François, lui, n’osa pas offrir son appui physique à celle qu’il aimait désormais sans espoir, mais le regard qu’il posa sur elle la réconforta et ils marchèrent côte à côte en silence dans le sillage bleu et or de la traîne de Marie-Thérèse.

Tandis que l’on traversait la grande et magnifique salle de bal d’Henri II pour gagner les appartements de la Reine puis ceux du Roi, un incident faillit se produire : avertie par ces mystérieuses transmissions qui à la Cour propagent les nouvelles à la rapidité de l’éclair, Marie, suivie d’Athénaïs qui s’efforçait de la rattraper, voulut se précipiter vers sa mère. Elle fut attrapée au vol par Perceval qui, mêlé aux courtisans comme tout gentilhomme, possédait le droit de le faire, guettait son apparition.

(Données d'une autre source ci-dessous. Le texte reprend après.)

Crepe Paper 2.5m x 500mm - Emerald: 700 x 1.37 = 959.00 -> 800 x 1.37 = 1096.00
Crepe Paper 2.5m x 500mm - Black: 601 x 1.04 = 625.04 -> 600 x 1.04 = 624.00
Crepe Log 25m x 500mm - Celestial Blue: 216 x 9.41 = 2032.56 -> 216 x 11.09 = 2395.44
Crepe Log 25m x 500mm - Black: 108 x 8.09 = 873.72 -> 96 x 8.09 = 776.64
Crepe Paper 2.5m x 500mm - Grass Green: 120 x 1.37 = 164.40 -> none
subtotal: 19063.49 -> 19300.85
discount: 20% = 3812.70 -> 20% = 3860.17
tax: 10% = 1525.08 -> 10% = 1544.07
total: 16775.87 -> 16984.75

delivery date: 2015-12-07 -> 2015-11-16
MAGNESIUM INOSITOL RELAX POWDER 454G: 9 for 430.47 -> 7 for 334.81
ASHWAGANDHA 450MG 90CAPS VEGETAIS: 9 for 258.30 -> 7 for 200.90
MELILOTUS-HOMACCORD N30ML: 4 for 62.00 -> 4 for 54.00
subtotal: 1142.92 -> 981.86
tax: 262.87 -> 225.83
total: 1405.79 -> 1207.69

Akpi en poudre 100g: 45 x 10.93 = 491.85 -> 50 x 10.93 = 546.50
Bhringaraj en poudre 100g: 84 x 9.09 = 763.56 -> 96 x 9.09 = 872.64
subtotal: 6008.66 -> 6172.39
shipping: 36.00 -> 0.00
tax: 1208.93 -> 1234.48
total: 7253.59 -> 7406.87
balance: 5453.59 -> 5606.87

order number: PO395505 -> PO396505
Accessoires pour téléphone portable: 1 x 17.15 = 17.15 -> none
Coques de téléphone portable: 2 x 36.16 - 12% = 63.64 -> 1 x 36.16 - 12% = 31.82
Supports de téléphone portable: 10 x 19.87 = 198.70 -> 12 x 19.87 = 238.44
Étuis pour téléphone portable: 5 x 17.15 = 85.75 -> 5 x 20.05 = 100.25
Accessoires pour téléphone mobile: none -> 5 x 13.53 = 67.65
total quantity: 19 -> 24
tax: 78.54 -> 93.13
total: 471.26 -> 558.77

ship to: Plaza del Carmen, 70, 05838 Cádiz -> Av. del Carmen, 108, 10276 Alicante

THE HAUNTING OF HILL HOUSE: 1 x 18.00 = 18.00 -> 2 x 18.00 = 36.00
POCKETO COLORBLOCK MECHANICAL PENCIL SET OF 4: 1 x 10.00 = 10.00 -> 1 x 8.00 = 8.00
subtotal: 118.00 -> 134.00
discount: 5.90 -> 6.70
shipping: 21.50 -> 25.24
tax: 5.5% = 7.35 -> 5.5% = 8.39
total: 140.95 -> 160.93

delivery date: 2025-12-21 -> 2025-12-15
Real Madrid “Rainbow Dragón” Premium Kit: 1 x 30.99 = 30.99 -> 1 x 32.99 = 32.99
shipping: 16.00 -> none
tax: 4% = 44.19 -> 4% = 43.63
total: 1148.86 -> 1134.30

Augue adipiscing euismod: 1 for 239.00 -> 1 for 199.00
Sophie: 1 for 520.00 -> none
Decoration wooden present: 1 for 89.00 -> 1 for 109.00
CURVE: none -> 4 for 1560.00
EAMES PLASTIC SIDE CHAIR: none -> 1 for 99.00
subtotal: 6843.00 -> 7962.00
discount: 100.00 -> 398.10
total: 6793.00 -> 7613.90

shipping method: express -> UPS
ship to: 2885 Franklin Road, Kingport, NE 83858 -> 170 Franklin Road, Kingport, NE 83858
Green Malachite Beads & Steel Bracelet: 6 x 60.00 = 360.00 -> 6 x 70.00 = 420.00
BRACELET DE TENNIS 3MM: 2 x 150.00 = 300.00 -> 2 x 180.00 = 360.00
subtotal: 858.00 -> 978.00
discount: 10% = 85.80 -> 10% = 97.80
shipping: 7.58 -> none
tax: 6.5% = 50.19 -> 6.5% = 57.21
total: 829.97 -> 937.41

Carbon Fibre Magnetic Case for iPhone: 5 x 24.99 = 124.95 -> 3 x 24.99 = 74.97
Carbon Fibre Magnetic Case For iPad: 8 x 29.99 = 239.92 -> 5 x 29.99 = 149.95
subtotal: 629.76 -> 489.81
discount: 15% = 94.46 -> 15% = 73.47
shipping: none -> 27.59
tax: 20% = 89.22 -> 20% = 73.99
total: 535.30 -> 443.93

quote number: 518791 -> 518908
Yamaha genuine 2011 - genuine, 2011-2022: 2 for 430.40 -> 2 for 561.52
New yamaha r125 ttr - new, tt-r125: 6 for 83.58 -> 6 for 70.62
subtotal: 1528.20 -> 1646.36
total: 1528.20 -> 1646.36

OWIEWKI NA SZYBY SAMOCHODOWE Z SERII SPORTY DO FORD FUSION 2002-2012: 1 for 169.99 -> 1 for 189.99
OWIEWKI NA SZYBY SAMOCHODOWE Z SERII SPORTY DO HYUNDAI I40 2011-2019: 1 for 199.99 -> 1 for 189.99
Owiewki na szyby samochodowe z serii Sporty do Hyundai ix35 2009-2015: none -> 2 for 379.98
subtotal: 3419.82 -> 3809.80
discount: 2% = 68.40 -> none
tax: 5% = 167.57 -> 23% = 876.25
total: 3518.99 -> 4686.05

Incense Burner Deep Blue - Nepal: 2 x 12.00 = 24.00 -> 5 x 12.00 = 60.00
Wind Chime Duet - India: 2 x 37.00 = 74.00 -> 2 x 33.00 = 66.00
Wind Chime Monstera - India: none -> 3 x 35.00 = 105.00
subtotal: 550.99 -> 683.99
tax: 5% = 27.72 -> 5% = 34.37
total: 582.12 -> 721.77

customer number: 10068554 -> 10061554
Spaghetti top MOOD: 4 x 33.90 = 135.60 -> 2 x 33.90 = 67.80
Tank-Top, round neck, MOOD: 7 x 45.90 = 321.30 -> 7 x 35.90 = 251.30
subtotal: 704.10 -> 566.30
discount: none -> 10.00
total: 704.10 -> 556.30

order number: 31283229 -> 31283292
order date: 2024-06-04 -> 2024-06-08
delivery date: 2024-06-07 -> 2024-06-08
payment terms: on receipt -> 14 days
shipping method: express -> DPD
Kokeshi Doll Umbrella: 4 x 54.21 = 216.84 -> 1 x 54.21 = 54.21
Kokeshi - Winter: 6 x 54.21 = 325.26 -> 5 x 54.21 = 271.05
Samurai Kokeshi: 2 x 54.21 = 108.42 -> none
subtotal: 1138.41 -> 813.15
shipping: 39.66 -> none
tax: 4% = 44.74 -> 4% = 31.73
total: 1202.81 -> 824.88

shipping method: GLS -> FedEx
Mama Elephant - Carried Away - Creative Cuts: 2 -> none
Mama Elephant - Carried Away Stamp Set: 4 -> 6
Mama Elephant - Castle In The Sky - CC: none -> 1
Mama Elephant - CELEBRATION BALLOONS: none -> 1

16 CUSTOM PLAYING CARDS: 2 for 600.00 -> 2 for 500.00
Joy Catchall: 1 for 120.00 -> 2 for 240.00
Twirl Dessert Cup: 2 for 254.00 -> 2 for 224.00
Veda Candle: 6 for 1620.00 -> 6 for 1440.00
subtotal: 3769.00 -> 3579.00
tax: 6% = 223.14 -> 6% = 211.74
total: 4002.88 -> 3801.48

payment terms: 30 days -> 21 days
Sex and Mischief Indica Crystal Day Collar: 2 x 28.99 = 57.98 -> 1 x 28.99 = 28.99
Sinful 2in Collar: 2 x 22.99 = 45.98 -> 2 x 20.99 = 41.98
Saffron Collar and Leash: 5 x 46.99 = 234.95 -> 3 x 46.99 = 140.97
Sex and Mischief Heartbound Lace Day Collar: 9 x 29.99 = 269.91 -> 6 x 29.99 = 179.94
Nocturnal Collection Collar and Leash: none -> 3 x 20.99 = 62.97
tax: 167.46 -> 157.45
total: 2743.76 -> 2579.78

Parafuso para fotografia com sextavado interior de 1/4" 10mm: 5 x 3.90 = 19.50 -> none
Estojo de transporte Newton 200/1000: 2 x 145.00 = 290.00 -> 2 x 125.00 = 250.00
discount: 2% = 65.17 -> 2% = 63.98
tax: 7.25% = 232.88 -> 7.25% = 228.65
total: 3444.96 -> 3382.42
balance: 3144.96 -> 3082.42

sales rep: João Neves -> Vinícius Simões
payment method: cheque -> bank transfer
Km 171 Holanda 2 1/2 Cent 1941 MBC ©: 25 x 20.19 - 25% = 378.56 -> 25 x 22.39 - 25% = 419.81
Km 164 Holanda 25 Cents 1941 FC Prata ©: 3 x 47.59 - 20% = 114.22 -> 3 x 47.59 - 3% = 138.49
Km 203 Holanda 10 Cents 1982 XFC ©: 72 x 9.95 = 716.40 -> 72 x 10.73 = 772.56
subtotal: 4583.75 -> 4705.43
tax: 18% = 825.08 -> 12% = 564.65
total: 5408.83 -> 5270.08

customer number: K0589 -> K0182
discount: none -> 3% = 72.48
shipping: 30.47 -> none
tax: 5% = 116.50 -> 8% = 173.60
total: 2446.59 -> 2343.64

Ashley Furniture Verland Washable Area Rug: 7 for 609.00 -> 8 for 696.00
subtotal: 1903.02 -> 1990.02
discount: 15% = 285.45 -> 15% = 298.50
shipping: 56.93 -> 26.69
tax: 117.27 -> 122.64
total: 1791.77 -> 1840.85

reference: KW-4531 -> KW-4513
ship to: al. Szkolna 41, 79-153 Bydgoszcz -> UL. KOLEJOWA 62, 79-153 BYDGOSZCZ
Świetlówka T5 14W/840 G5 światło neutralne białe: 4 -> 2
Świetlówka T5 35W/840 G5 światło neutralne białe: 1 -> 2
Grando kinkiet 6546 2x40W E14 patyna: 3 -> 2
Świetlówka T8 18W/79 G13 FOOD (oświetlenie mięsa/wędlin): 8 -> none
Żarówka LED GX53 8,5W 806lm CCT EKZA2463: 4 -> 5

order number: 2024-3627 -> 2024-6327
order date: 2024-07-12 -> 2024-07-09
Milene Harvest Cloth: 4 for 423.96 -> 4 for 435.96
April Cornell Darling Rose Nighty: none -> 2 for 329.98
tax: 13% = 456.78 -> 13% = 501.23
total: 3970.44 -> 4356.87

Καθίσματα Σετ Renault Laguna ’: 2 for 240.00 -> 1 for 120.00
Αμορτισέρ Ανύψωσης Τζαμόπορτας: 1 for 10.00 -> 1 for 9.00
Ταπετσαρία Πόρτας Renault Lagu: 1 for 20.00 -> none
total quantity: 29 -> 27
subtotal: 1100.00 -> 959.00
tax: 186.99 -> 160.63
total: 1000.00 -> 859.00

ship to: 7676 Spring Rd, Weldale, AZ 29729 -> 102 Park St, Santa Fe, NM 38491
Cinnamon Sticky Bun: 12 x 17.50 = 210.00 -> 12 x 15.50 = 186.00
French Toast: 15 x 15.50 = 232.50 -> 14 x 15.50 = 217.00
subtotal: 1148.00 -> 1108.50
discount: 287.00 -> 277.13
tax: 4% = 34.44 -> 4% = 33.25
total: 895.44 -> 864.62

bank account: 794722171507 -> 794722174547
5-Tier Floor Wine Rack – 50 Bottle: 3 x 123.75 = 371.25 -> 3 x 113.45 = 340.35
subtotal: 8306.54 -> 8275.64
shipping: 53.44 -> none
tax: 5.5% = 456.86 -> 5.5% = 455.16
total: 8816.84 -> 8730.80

— Doucement, jeune fille ! Personne n’a besoin de toi ici et ta mère moins que quiconque.

— Mais que fait-elle avec M. de Beaufort ?

— Il s’est mis à son service pour retrouver ton frère qui a été enlevé hier par… des inconnus. Ta mère vient de faire appel à la justice du Roi. Le ravisseur serait un personnage important. Maintenant tu en sais autant que moi. Mademoiselle, ajouta-t-il en se tournant vers Tonnay-Charente, soyez assez bonne pour la ramener chez Madame ! Et toi, Marie, tiens-toi tranquille ! Je te promets que tu auras des nouvelles…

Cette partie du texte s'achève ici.